12:20p-1:10p MWF (30) 3 cr
Twentieth-century poetry by self-described Americans has been closely identified with what Ezra Pound famously termed the challenge to "Make It New." Yet the question of just what "making it new" might mean was itself so hotly contested throughout the century that the course of poetry in that ersatz period can appear a bewilderingly complex and incoherent phenomenon–as does some of the poetry itself to many readers. Why did poets feel the need to make it new? What did making it new mean to people entering the institution of "poetry" from different social positions? We will look at a number of different forms of poetry developed by poets from the United States, not forgetting to note the extent to which "Americanism" was or was not of concern to them in their formal and thematic experimentation. I will make room for a few writers who were considered central to contemporary poetry in their time but have dropped from favor since; this will allow us to ask why. Most of the semester will be devoted to the different forms of poetic "modernism," but at least the last four weeks will be devoted to work of poets often called "post-modern." We will consider why a break from "modernism" was thought necessary and the extent to which such a break was actually accomplished, or at least begun.
The semester will be divided into units composed of provisionally different "types" of poets.

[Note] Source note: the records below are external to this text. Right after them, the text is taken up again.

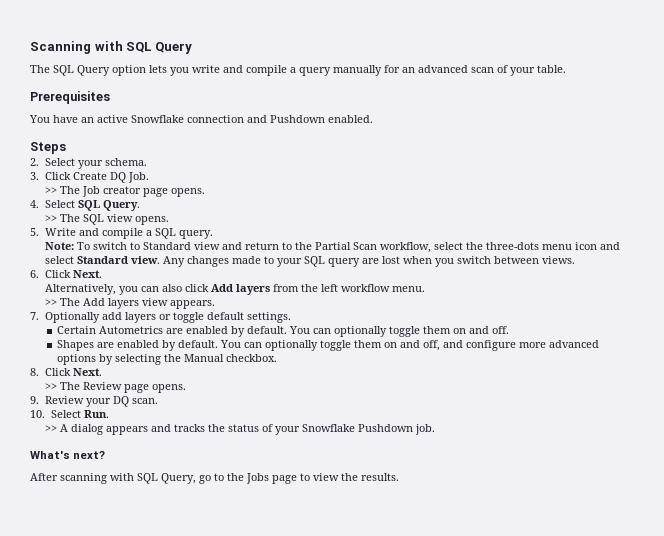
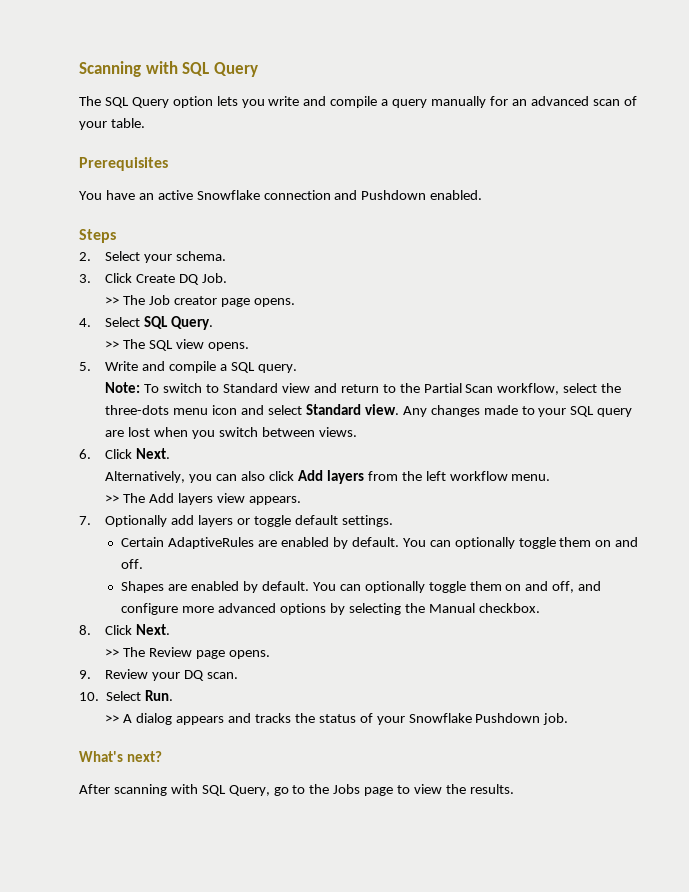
[99,326,164,334] Autometrics -> [168,537,255,549] AdaptiveRules

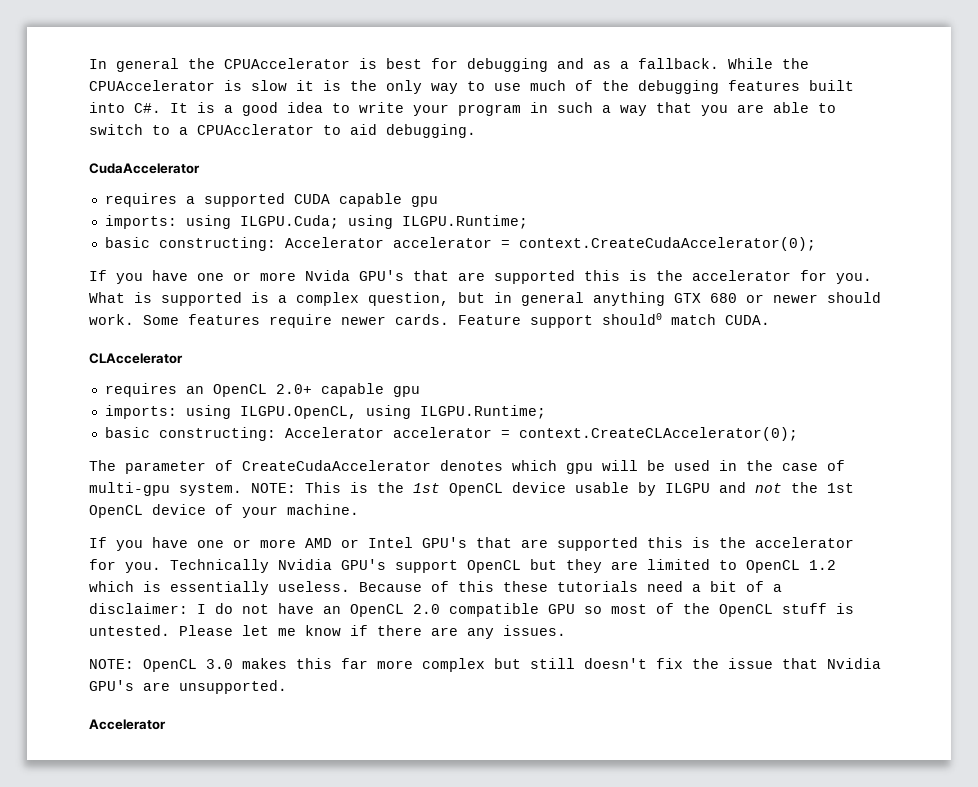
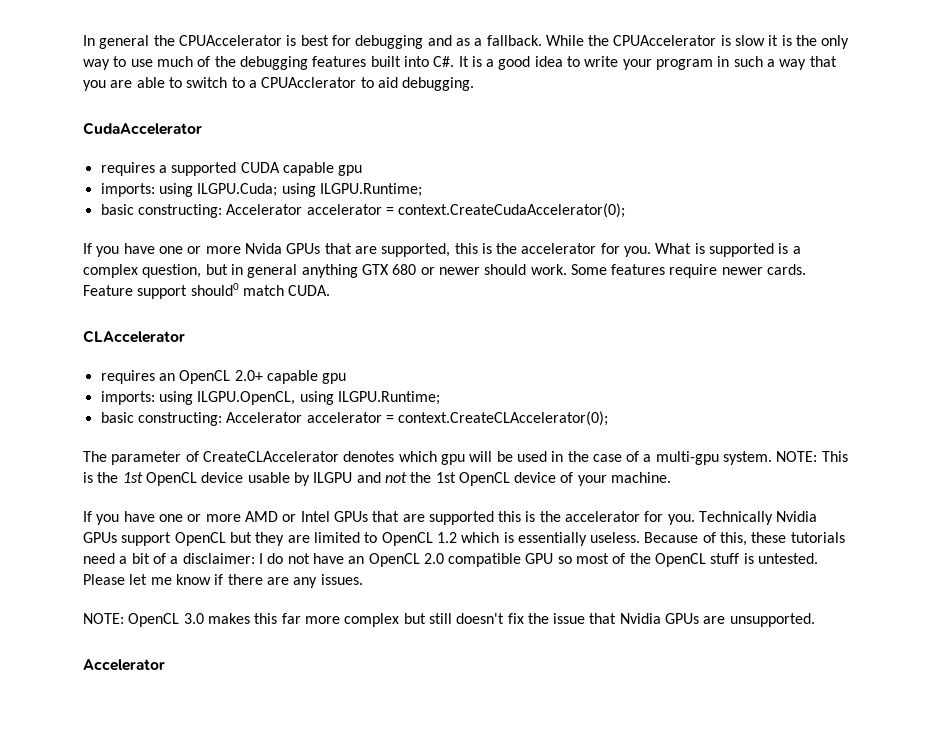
[359,270,575,284] GPU's that are supported -> [286,243,451,257] GPUs that are supported,
[242,460,431,471] CreateCudaAccelerator -> [202,451,339,462] CreateCLAccelerator
(845, 465) none -> [643,454,652,462] a
[422,537,467,548] GPU's -> [333,511,368,522] GPUs
[341,559,386,570] GPU's -> [83,532,117,543] GPUs
[458,581,494,592] this -> [720,532,748,546] this,
[89,680,134,691] GPU's -> [665,613,700,624] GPUs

At the beginning we will look very briefly at the work of three poets (Whitman, Dickinson, Poe) often cited as modernists before "modernism" who remain important to post-modernists. Chief poets to be considered will include Ezra Pound, William Carlos Williams, H.D., Robert Frost, Marianne Moore, Wallace Stevens, Langston Hughes, Robert Hayden, Charles Olson, Amiri Baraka, Gwendolyn Brooks, Allen Ginsberg, Adrienne Rich, Audre Lorde, Jorie Graham, and Joy Harjo.
Written assignments will include two papers and two exams.